Gökçe'nin sözlerinin doğruluğu kalp atışlarımı hızlandırırken dudaklarımı birbirine bastırdım. "Atlatacağım ben de." dedim tek arkadaşıma güven vermeye çalışırken. O, hayatımdayken etrafımda birçok insan vardı ancak O'nun hayatımdan gitmesi ile diğer insanların da beni çok umursamadığının farkına varmış ve kendimi kendimle bırakmıştım. Gökçe ise her şeye rağmen hala yanımdaydı ve ondan nefret etme işini benimle bölüşüyordu.
"Atlatacaksın zaten bebeğim." dedi Gökçe ve önündeki kahvesinden bir yudum aldı. "Hadi başka bir şeyler konuşalım. Tadımızı tuzumuzu kaçırdı aptal çocuk."
"Konuşalım." dedim ve tebessüm ettim ancak bakışlarım tekrar ona kaymıştı. Bana hiçbir açıklama yapmadan bazı şeylere son verdiğinde tüm her şeyimin elimden kayıp gittiğini hissetmiştim çünkü öyleydi. Aramızdaki engellerden önce benim kurtulmamı beklediğinde bunu hiç üstelememiş ve tüm cesaretimi kullanmıştım ama o bunu yapmamıştı. Bana hiçbir şey söylemeden hayatımdan çıkıp gittiğinde arkasından kapıyı kilitlememe bile izin vermemişti. Kapıyı benim üzerime kendisi kilitlemişti.
Okyanusların sadece mavi olamayacağını haykıran o acı kahve gözleri, ona bakan gözlerimi yakaladığında hızla kafamı çevirmiştim ancak beni yakaladığına emindim. Bakışları saniyeler bile sürmeden benden ayrıldığında içimde bir şeyler kırılmıştı.
Tabi ya, dedi o içimdeki acımasız ses. Bir dikenden farkın yok onun gözünde. Ne kadar güzel olursan ol koparmayacağı o çiçeksin. Ne kadar susamış olursa olsun içmeyeceği o su.

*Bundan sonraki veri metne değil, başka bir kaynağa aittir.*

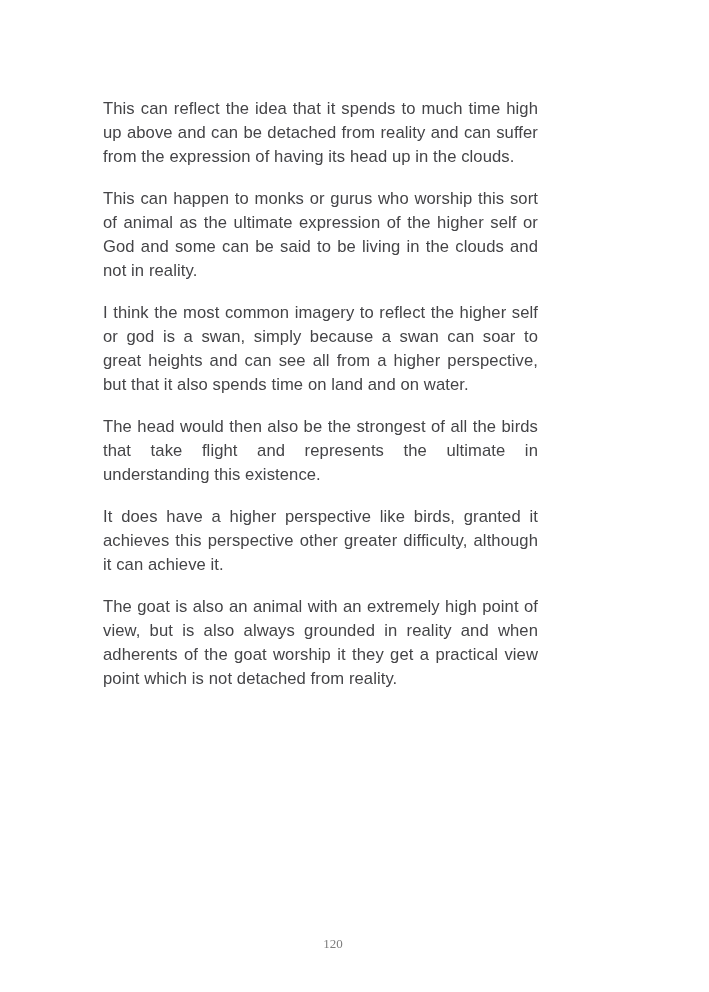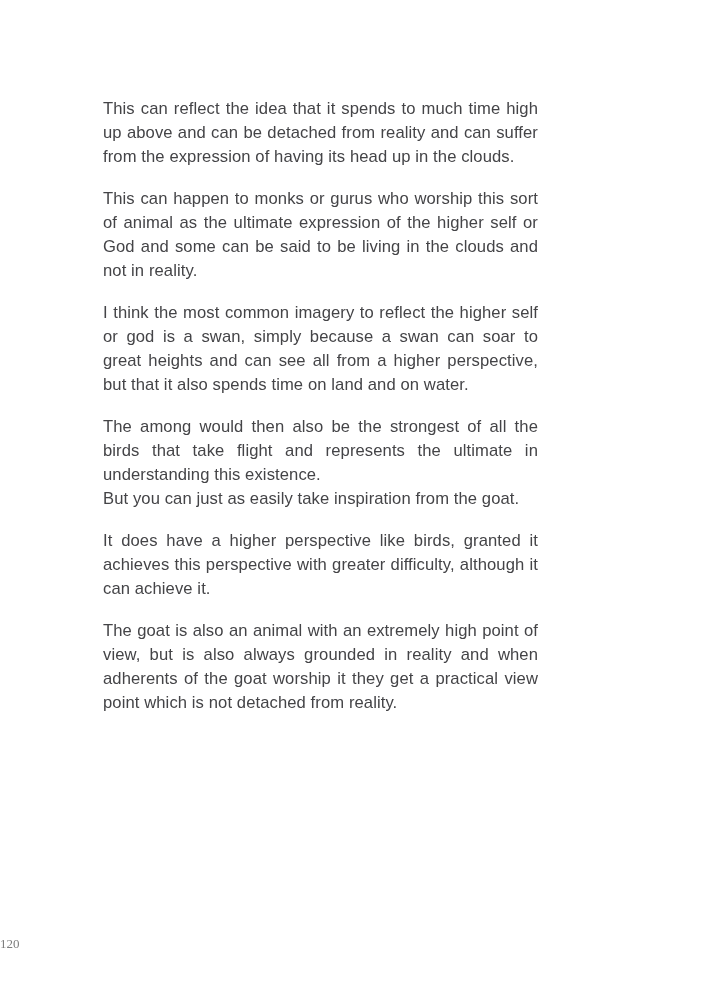"The among would then also" div.seg { text: among -> head }
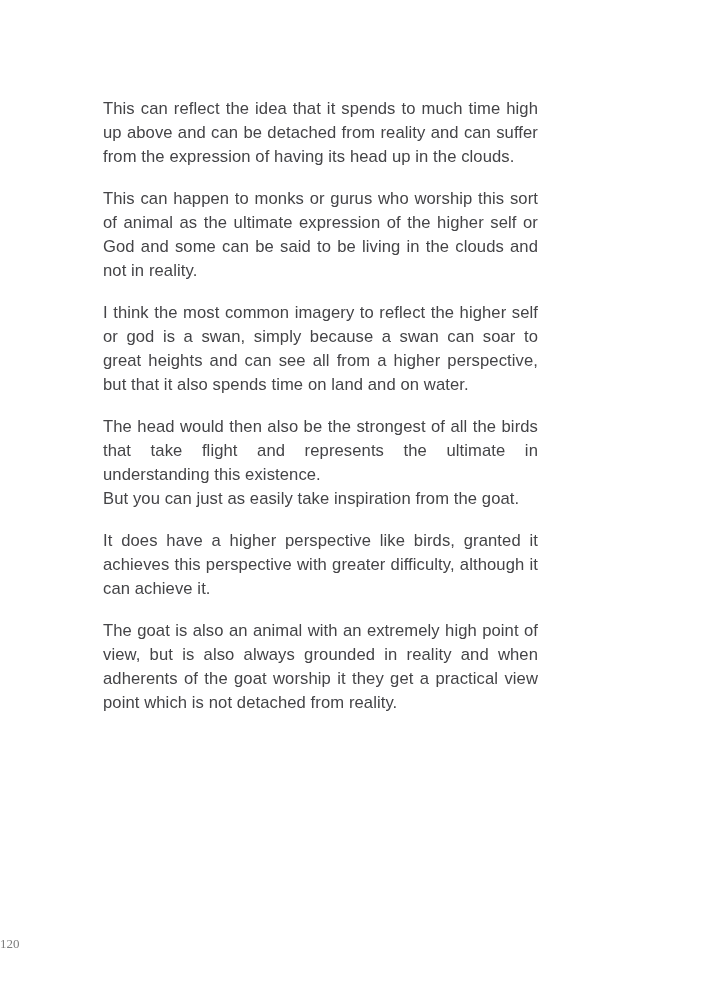"But you can just as" div.seg { html: <div>But you can just as easily take inspiration from the goat.</div> -> none }
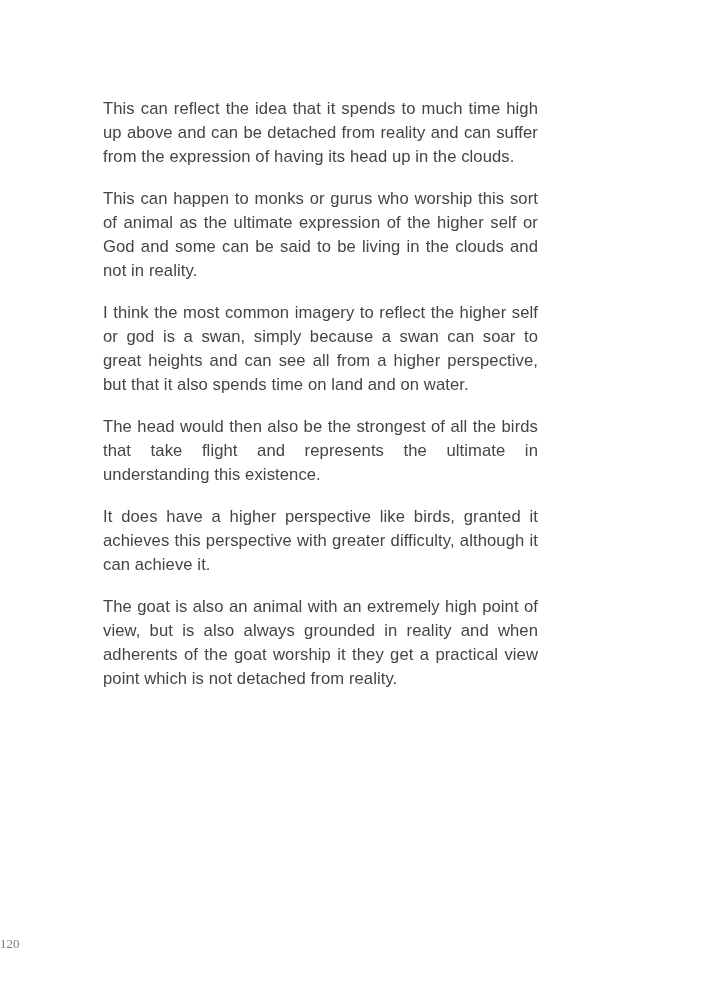"It does have a higher" div.seg { text: with -> other }
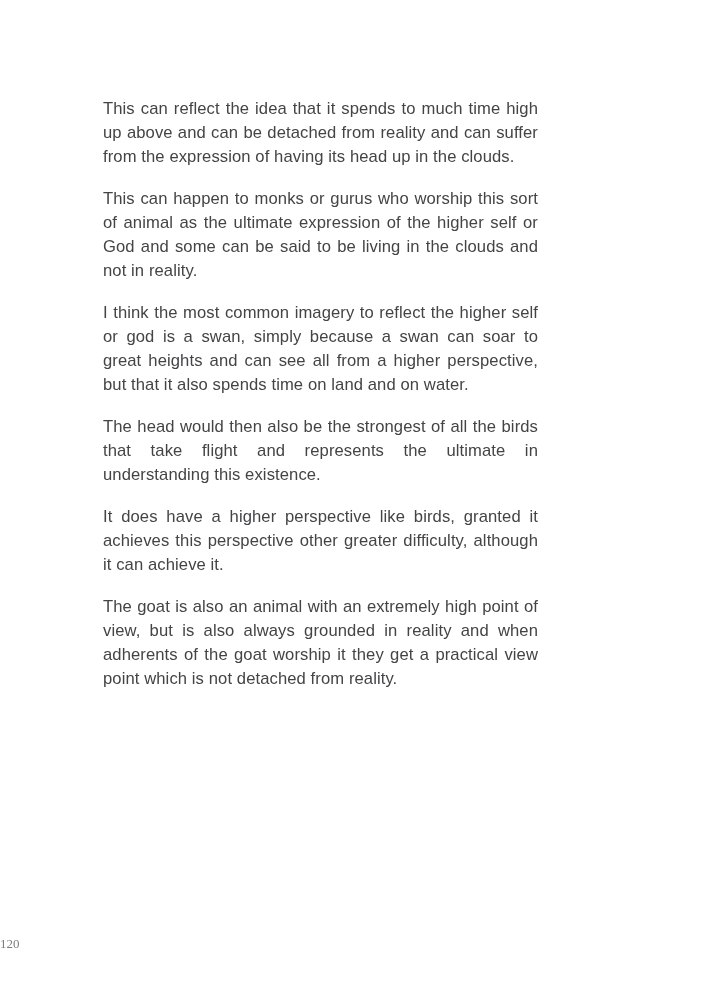"120" .page-number { text-align: left -> center }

Vücudumu bir soğuk kapladığında kahvemden bir yudum aldım. Gökçe karşımda bir şeyler anlatmaya ve telefonundan resimler göstermeye devam ederken tek yaptığım onaylayan mırıltılılar çıkarmak ve kafa sallamaktı ancak dinlemiyordum. Dinleyemiyordum.
Hissettiğim soğuğun üzerime giyeceğim bir ceketle yok olacağını düşünmüyordum ancak onun parmaklarımda yarattığı ufacık dokunuşların tüm vücudumu ısıya boğacağını biliyordum.
Ve böylesine etkisi olan birinin ömrüm boyunca benden uzak duracağını bilmek tüm zihnimi ele geçiriyor, sadece onu dinlememi sağlıyordu.
ŞİMDİ OKUDUĞUN
ocean eyes
Teen Fictionyourbiggesthater: Senden nefret ediyorum yourbiggesthater: O okyanusları andıran kahvelerinden yourbiggesthater: Her gözümü kapadığımda o karanlığın içinde beliren simandan yourbiggesthater: Ama biliyor musun, en çok da kendimden nefret ediyorum yo...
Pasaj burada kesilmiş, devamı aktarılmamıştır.